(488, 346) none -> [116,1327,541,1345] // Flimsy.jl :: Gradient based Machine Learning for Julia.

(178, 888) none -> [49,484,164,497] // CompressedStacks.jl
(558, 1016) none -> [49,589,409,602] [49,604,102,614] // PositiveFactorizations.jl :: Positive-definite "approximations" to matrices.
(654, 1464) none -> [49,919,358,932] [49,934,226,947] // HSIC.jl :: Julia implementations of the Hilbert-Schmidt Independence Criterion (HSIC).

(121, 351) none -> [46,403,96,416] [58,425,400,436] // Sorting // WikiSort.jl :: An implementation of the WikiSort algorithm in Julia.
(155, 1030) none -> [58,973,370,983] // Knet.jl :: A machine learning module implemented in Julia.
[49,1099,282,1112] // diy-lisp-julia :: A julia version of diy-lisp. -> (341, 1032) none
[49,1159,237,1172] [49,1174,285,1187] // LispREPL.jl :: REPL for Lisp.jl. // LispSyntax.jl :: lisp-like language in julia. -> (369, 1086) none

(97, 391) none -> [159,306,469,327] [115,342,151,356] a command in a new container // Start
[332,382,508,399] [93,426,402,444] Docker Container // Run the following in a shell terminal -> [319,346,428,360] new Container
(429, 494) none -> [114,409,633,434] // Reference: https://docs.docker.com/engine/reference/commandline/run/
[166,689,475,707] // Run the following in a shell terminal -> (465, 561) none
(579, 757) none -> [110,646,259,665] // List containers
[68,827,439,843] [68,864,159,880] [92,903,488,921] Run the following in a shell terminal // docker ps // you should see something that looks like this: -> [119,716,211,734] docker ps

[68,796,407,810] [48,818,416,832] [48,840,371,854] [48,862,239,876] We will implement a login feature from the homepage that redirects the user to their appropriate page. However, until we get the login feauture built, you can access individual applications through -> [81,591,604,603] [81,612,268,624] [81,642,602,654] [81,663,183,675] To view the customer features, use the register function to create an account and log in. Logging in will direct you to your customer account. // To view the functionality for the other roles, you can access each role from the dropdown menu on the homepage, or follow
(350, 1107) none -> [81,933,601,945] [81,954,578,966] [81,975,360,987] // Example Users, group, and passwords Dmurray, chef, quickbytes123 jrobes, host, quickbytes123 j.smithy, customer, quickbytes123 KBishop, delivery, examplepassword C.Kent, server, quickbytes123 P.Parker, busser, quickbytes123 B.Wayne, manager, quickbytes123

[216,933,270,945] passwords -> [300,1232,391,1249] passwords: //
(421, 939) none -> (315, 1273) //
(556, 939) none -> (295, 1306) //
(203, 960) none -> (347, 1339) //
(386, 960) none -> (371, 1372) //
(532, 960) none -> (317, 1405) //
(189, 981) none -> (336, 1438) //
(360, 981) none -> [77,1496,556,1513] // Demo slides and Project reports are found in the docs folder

══════════════════════════════

• _Required work_:
The required result is an identical copy of the records above.

• _Output of the exercise_:
(488, 346) none -> [116,1327,541,1345] // Flimsy.jl :: Gradient based Machine Learning for Julia.

(178, 888) none -> [49,484,164,497] // CompressedStacks.jl
(558, 1016) none -> [49,589,409,602] [49,604,102,614] // PositiveFactorizations.jl :: Positive-definite "approximations" to matrices.
(654, 1464) none -> [49,919,358,932] [49,934,226,947] // HSIC.jl :: Julia implementations of the Hilbert-Schmidt Independence Criterion (HSIC).

(121, 351) none -> [46,403,96,416] [58,425,400,436] // Sorting // WikiSort.jl :: An implementation of the WikiSort algorithm in Julia.
(155, 1030) none -> [58,973,370,983] // Knet.jl :: A machine learning module implemented in Julia.
[49,1099,282,1112] // diy-lisp-julia :: A julia version of diy-lisp. -> (341, 1032) none
[49,1159,237,1172] [49,1174,285,1187] // LispREPL.jl :: REPL for Lisp.jl. // LispSyntax.jl :: lisp-like language in julia. -> (369, 1086) none

(97, 391) none -> [159,306,469,327] [115,342,151,356] a command in a new container // Start
[332,382,508,399] [93,426,402,444] Docker Container // Run the following in a shell terminal -> [319,346,428,360] new Container
(429, 494) none -> [114,409,633,434] // Reference: https://docs.docker.com/engine/reference/commandline/run/
[166,689,475,707] // Run the following in a shell terminal -> (465, 561) none
(579, 757) none -> [110,646,259,665] // List containers
[68,827,439,843] [68,864,159,880] [92,903,488,921] Run the following in a shell terminal // docker ps // you should see something that looks like this: -> [119,716,211,734] docker ps

[68,796,407,810] [48,818,416,832] [48,840,371,854] [48,862,239,876] We will implement a login feature from the homepage that redirects the user to their appropriate page. However, until we get the login feauture built, you can access individual applications through -> [81,591,604,603] [81,612,268,624] [81,642,602,654] [81,663,183,675] To view the customer features, use the register function to create an account and log in. Logging in will direct you to your customer account. // To view the functionality for the other roles, you can access each role from the dropdown menu on the homepage, or follow
(350, 1107) none -> [81,933,601,945] [81,954,578,966] [81,975,360,987] // Example Users, group, and passwords Dmurray, chef, quickbytes123 jrobes, host, quickbytes123 j.smithy, customer, quickbytes123 KBishop, delivery, examplepassword C.Kent, server, quickbytes123 P.Parker, busser, quickbytes123 B.Wayne, manager, quickbytes123

[216,933,270,945] passwords -> [300,1232,391,1249] passwords: //
(421, 939) none -> (315, 1273) //
(556, 939) none -> (295, 1306) //
(203, 960) none -> (347, 1339) //
(386, 960) none -> (371, 1372) //
(532, 960) none -> (317, 1405) //
(189, 981) none -> (336, 1438) //
(360, 981) none -> [77,1496,556,1513] // Demo slides and Project reports are found in the docs folder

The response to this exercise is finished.